● **Activity**
Within the entries below, please return exactly the lines from the one with "[49,67,110,86] simple -> (146, 116) none" through the one with "[521,303,535,312] in. ->", leaving out any pictures.

● **Data supplied**

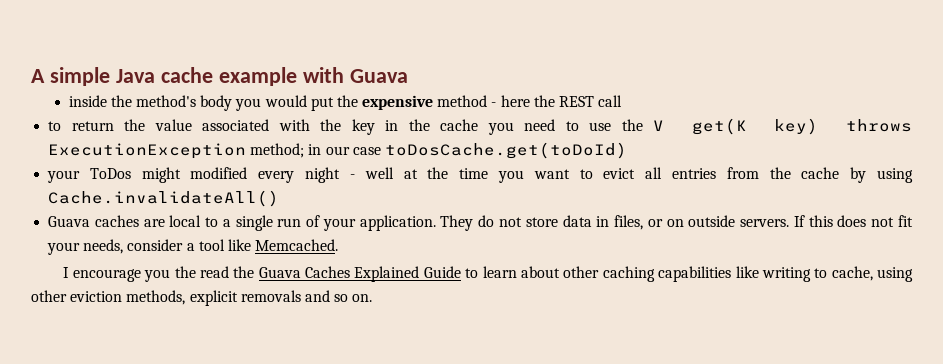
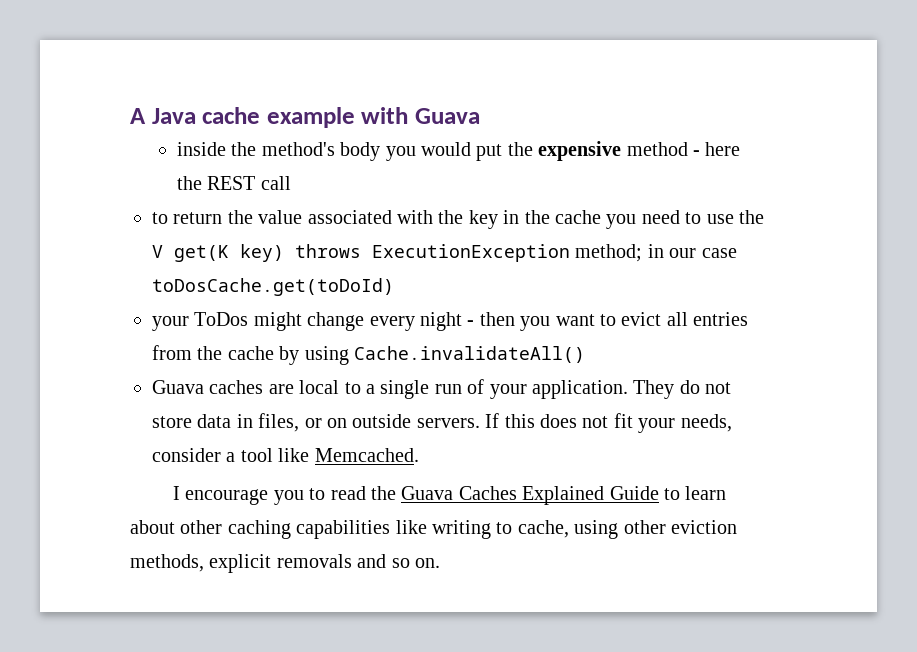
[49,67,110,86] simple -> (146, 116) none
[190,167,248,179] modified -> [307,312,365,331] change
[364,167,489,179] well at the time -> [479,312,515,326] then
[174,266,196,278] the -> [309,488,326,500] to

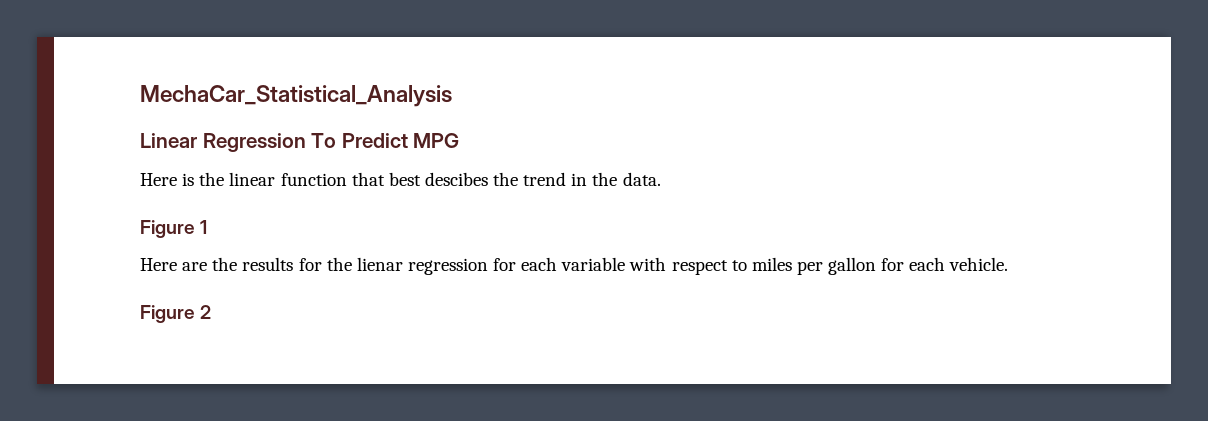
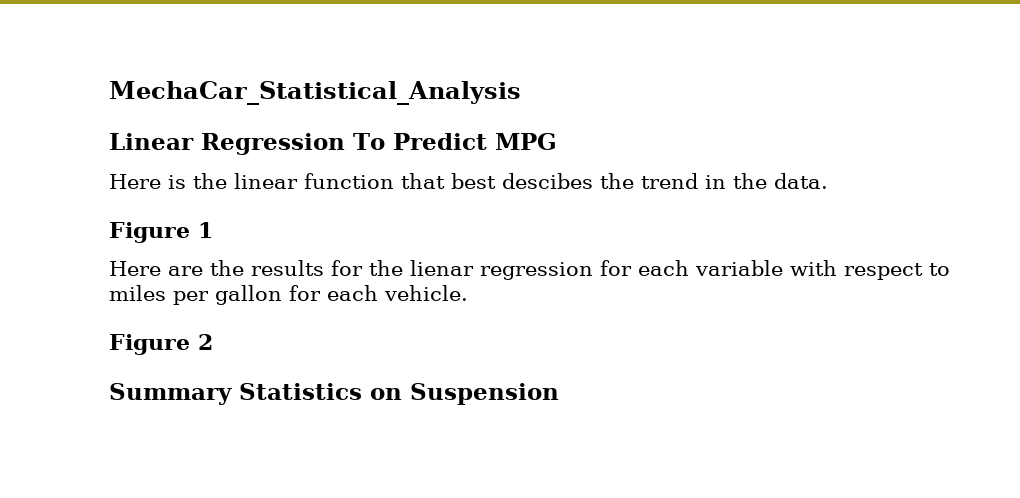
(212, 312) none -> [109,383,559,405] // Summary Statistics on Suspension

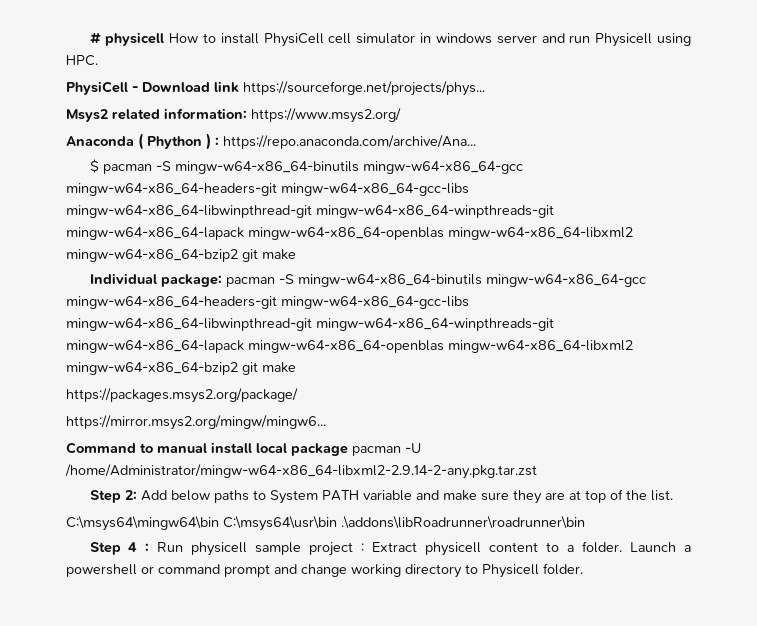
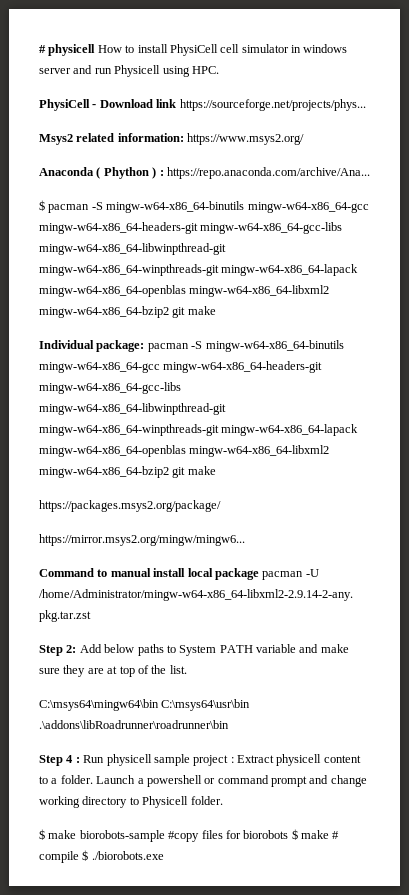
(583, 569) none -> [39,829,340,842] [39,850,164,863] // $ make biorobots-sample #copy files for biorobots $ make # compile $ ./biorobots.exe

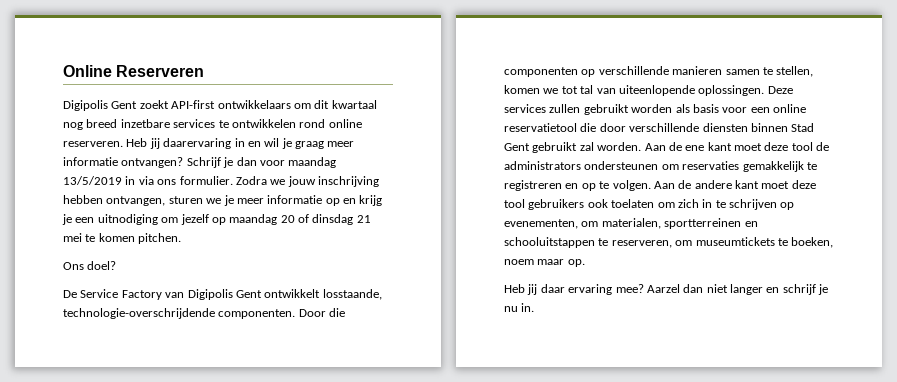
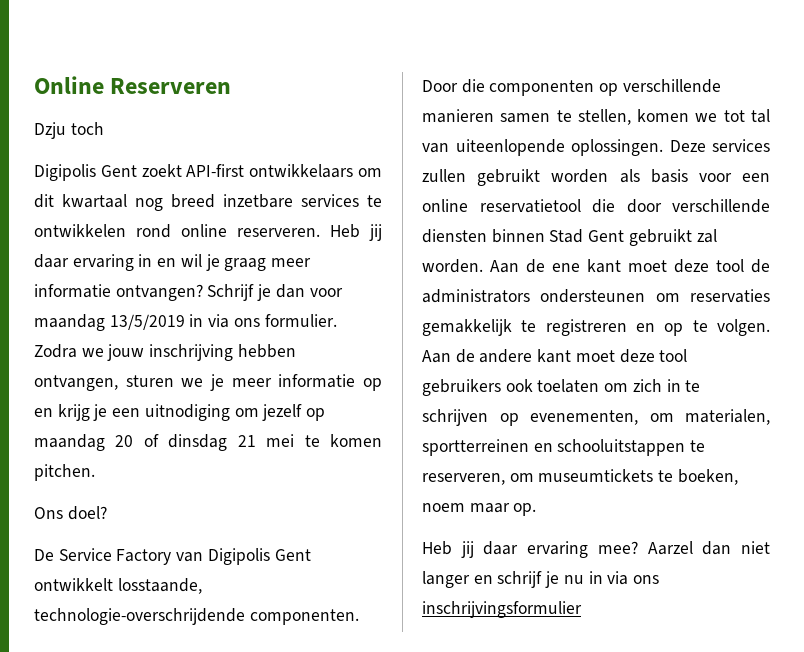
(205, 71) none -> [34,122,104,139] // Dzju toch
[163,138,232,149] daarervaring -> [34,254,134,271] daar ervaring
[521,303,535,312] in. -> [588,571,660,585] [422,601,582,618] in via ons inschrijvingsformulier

* * *

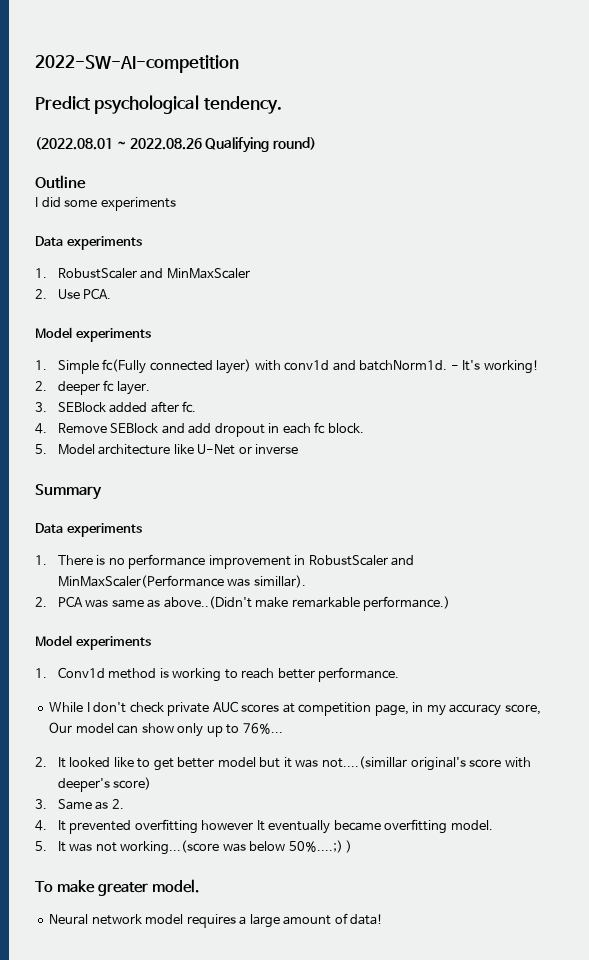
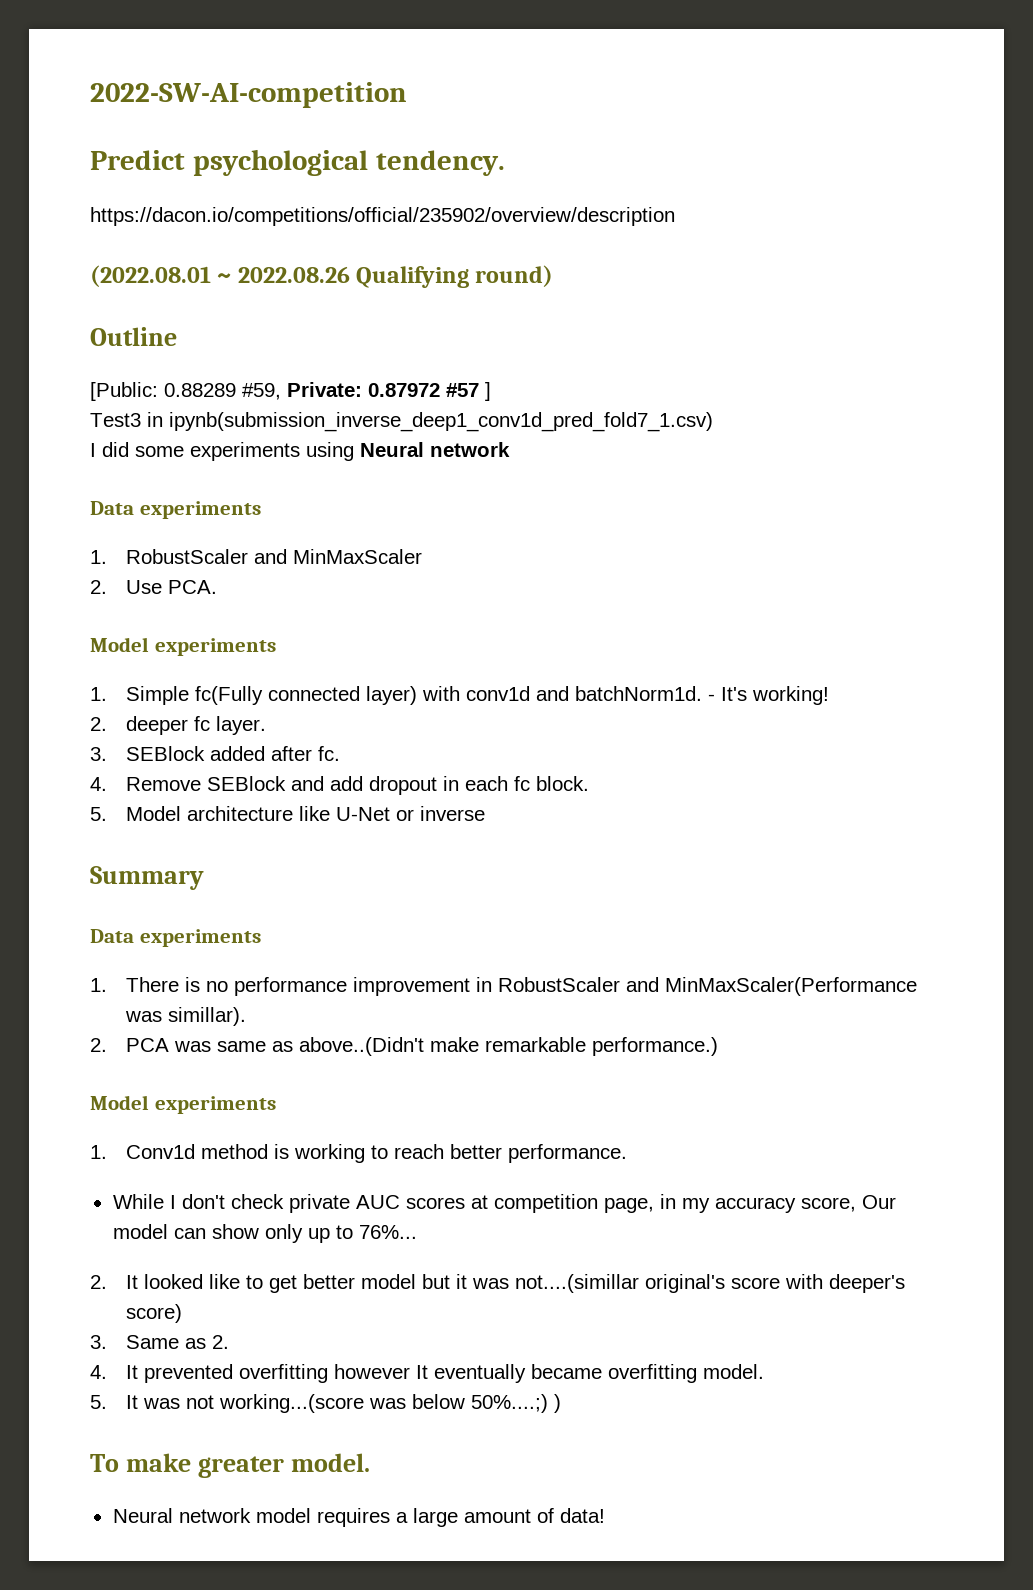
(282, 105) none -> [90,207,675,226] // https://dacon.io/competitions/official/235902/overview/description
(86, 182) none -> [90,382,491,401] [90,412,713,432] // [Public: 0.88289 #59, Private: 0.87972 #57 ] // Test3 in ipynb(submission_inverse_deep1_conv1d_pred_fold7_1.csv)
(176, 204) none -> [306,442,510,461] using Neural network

● **Written answer**
[49,67,110,86] simple -> (146, 116) none
[190,167,248,179] modified -> [307,312,365,331] change
[364,167,489,179] well at the time -> [479,312,515,326] then
[174,266,196,278] the -> [309,488,326,500] to

(212, 312) none -> [109,383,559,405] // Summary Statistics on Suspension

(583, 569) none -> [39,829,340,842] [39,850,164,863] // $ make biorobots-sample #copy files for biorobots $ make # compile $ ./biorobots.exe

(205, 71) none -> [34,122,104,139] // Dzju toch
[163,138,232,149] daarervaring -> [34,254,134,271] daar ervaring
[521,303,535,312] in. -> [588,571,660,585] [422,601,582,618] in via ons inschrijvingsformulier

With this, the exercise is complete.